Off-line Application Scenario

Last Updated：2020-10-21

Scenarios Description

Off-line data analysis is suitable for scenarios of large data scale and ordinary real-time processing, such as user behavior analysis, user retention analysis, reports, and statistics, etc. Based on big data platform of Baidu AI Cloud, you can efficiently realize off-line data analysis, including data collection, data cleaning, data warehouse, and business intelligence presentation. In particular, you can realize the above scenarios by using BLS (Baidu LogService), BOS (Baidu Object Storage), BMR (Baidu MapReduce), and Palo (Baidu OLAP engine). The common scenario of user access log analysis is taken as an example to describe off-line processing architecture as follows:

Save user access logs at file system of WEB server, and collect logs on the server to BOS for storage by creating transmission task at BLS. Clean and process log data by using the BMR cluster to run the Hive step and save the output target data at BOS. Import target data from BOS to OLAP engine Palo, and then conduct multi-dimensional analysis. Baidu AI Cloud also matches with visual analysis and application of compatible JDBC interface, allowing for more visible and efficient presentation of data analysis outcome.

Data Collection

Part 1　Collect Logs via BLS

See Documentation

Before using BLS, you need to install collector on the target machine. The collector is used to receive transmission tasks from BLS and upload log data from local disk to BOS specified directory.
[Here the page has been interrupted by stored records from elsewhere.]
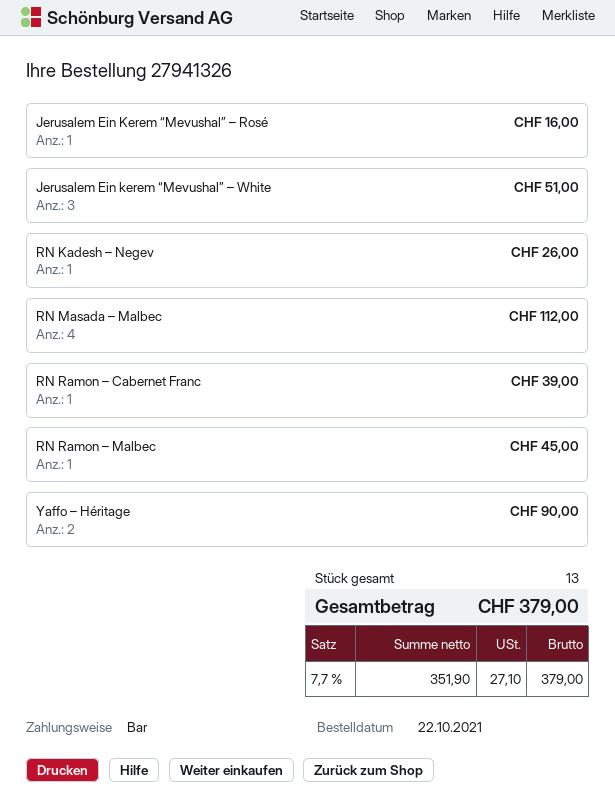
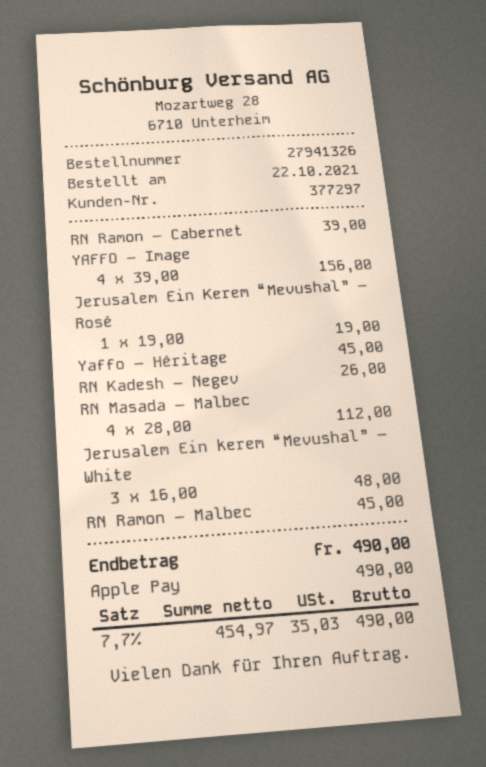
payment method: cash -> Apple Pay
Jerusalem Ein Kerem “Mevushal” – Rosé: 1 for 16.00 -> 1 for 19.00
Jerusalem Ein kerem “Mevushal” – White: 3 for 51.00 -> 3 for 48.00
Yaffo – Héritage: 2 for 90.00 -> 1 for 45.00
YAFFO – Image: none -> 4 for 156.00
net: 351.90 -> 454.97
tax: 7.7% = 27.10 -> 7.7% = 35.03
total: 379.00 -> 490.00

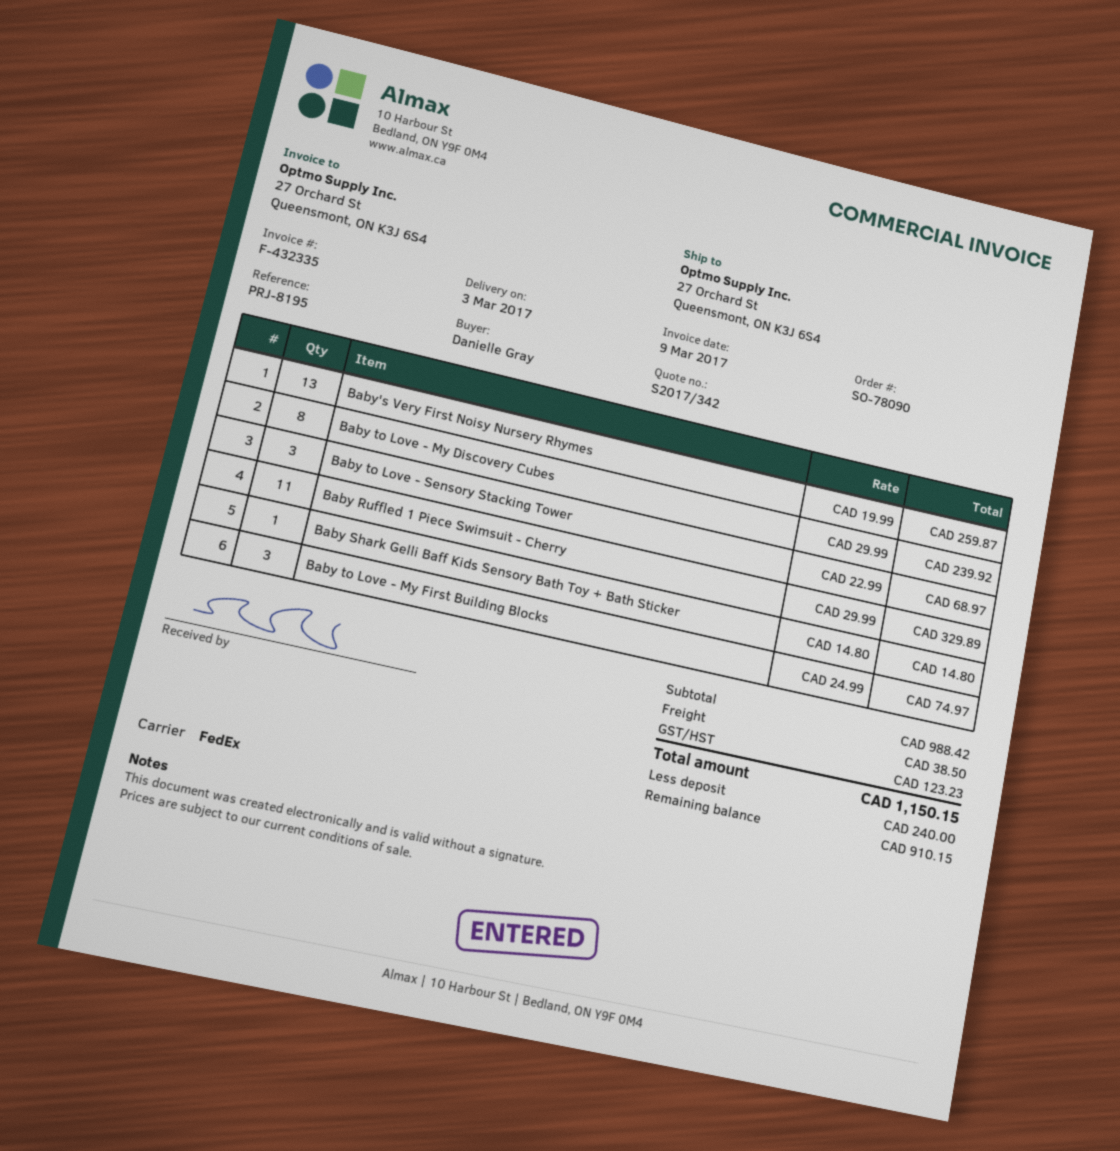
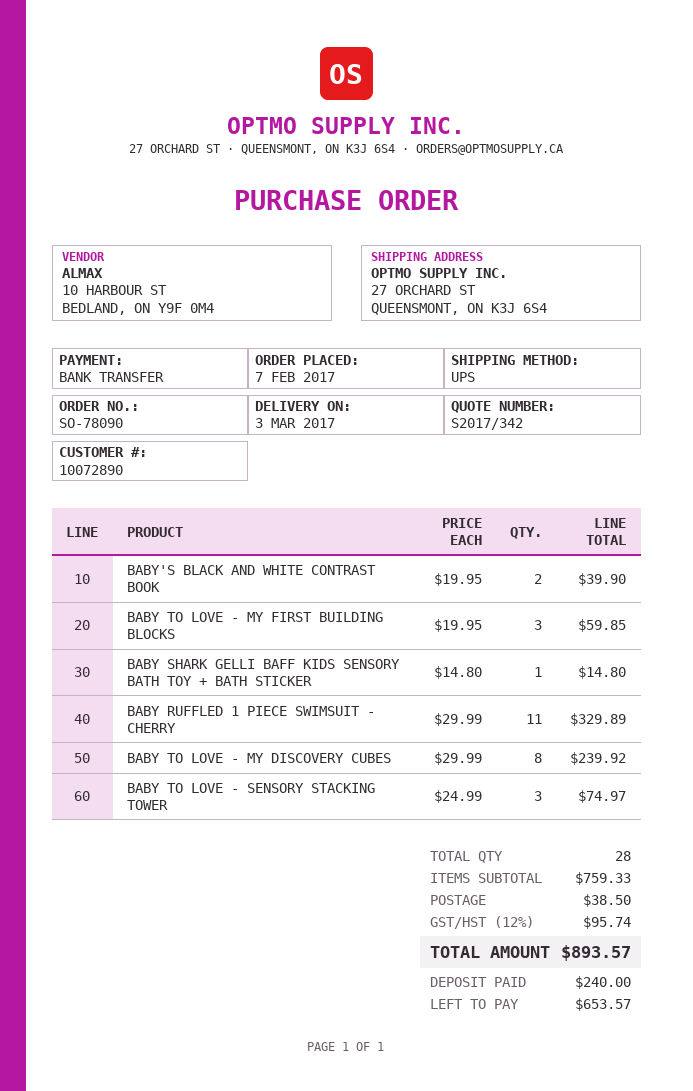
shipping method: FedEx -> UPS
Baby's Very First Noisy Nursery Rhymes: 13 x 19.99 = 259.87 -> none
Baby to Love - Sensory Stacking Tower: 3 x 22.99 = 68.97 -> 3 x 24.99 = 74.97
Baby to Love - My First Building Blocks: 3 x 24.99 = 74.97 -> 3 x 19.95 = 59.85
BABY'S BLACK AND WHITE CONTRAST BOOK: none -> 2 x 19.95 = 39.90
subtotal: 988.42 -> 759.33
tax: 123.23 -> 95.74
total: 1150.15 -> 893.57
balance: 910.15 -> 653.57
In this case, the Web server runs the nginx process and configures nginx log generation path under /var/log/nginx/. The log file format access.log.yyyyMMdd is rotated according to dates. A new log file is generated every day. For example, all logs of March 20, 2017 are saved in a file named access.log.20170320. To collect log files to BOS for storage, create a transmission task at BLS. The following figure shows the specific configurations. Set source type as "Directory", configure "Source Log Directory" to be nginx log’s directory: /var/log/nginx, and configure "Match File Rules" to be log file’s regular expression: ^access.log.[0-9]{8}$.

In destination setup, select "BOS" as "Log Delivery Destination", and select “bos://quanmin-log/” as BOS destination path through drop-down box. Besides, you can reorganize the directory architecture of log data at BOS based on log aggregation needs. Take the "Time-based Aggregation" in this case as an example. Note that the time stamp of the source log file is yyyyMMdd, which matches with regular expression of the time stamp in the log file name on the server. BLS collector matches the log file name according to this regular expression to obtain time data for log file modification. After then, select "User Custom" to configure a specific aggregation path. Enter the configuration “%Y%m%d”, which means the configuration of the BOS destination path is bos://nginx-logs/%Y%m%d/. Because of different Web servers, you need to show the server of log source in the log save path. Check "CVM Server-based Aggregation" and select aggregation based on CVM server ip. The path of log data saved on BOS conforms to the format of bos://quanmin-log/%Y%m%d/%{ip}.

Data Cleaning

Part 2 Create BMR Clusters and Run Timed Tasks

After the configuration of the BLS transmission task, the logs generated every day are transmitted to the specified BOS directory. The nginx log contains many fields, and you need to select and convert fields to obtain satisfactory data. You can use BMR scheduled task to run Hive steps regularly every day and conduct active user retention statistics based on data imported into BOS.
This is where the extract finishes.